Elle reçut le premier appel exactement à 02 h 04 du matin. Le téléphone ne sonna qu’une seule fois.
Puis le silence.
Elle resta dans la chambre sombre, fixant l’écran. Le numéro était inconnu.
Mais quelque chose en elle se contracta — cette sensation étrange, impossible à expliquer, mais qui n’annonce qu’une chose : quelque chose ne va pas.
Cinq minutes plus tard, un message apparut :
« Ne crois pas ce qu’on te dira demain. »
Elle se figea. Le lendemain, tout semblait normal. Trop normal.
Sa mère souriait plus que d’habitude.
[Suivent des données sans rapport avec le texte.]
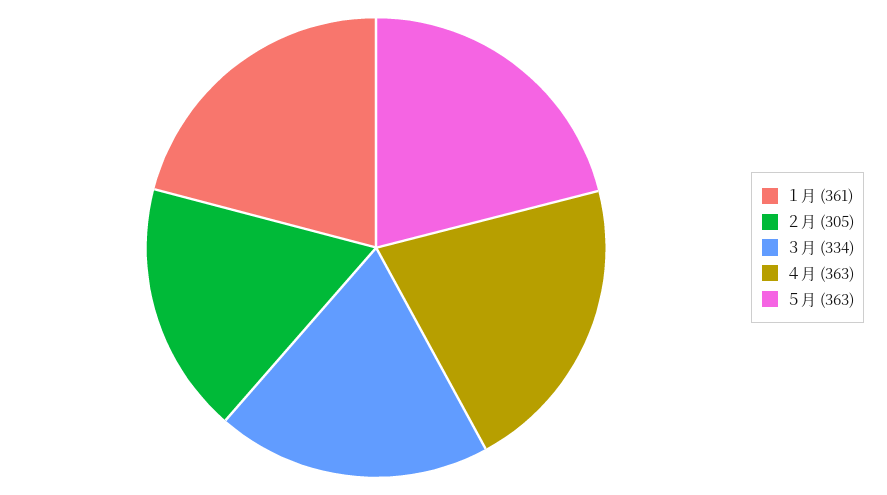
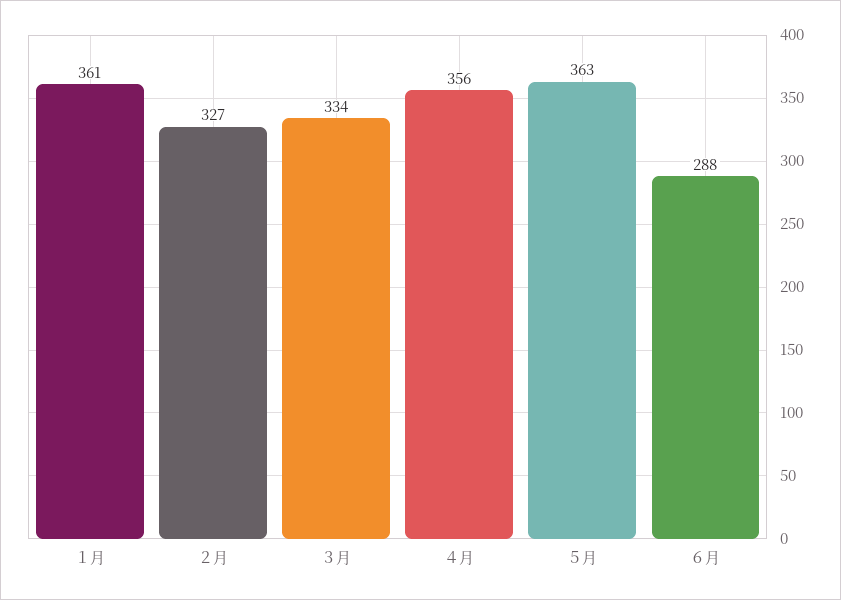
２月: 305 -> 327
４月: 363 -> 356
６月: none -> 288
Son père était inhabituellement silencieux. Et son frère… évitait son regard.
Mais elle ne dit rien.
Elle attendit le prochain 02 h 04.
Et il arriva.
Même heure. Un seul appel.
Cette fois, la voix était différente. Douce. Familière.
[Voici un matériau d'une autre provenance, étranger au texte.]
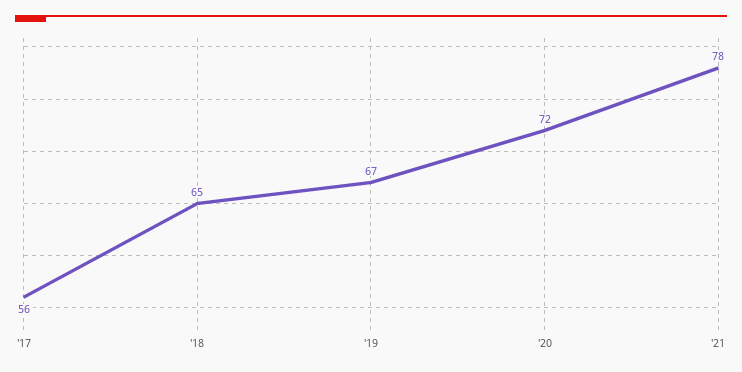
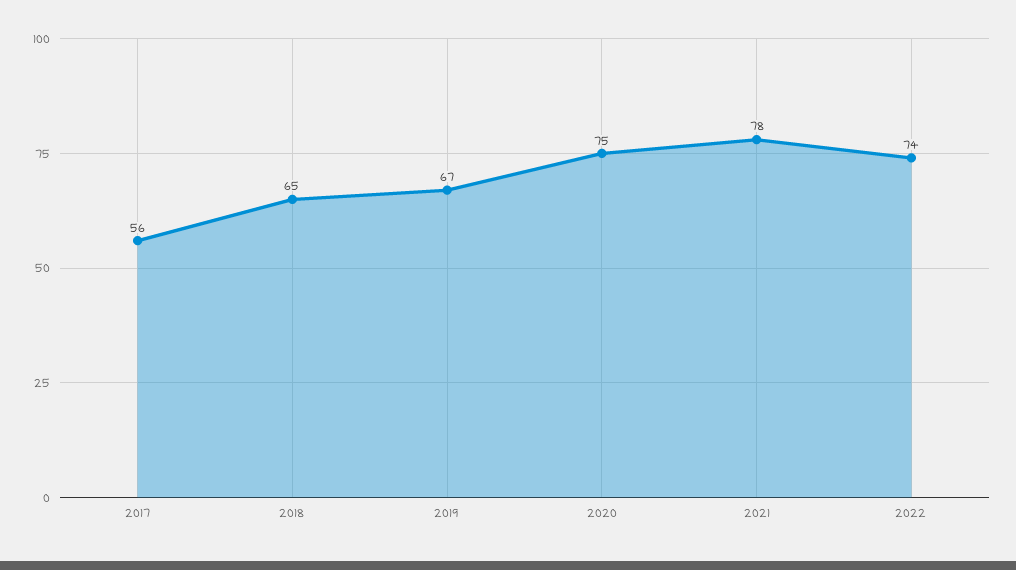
'20: 72 -> 75
2022: none -> 74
— « Ne leur fais pas confiance… ils te cachent la vérité. »
— « Qui es-tu ? » murmura-t-elle.
Un silence.
Puis :

— « Je suis la raison pour laquelle tu es encore en vie. »
Et la ligne se coupa.
Elle commença à chercher.
Une vieille boîte familiale. Des photos.
Des documents qu’elle n’avait jamais vus.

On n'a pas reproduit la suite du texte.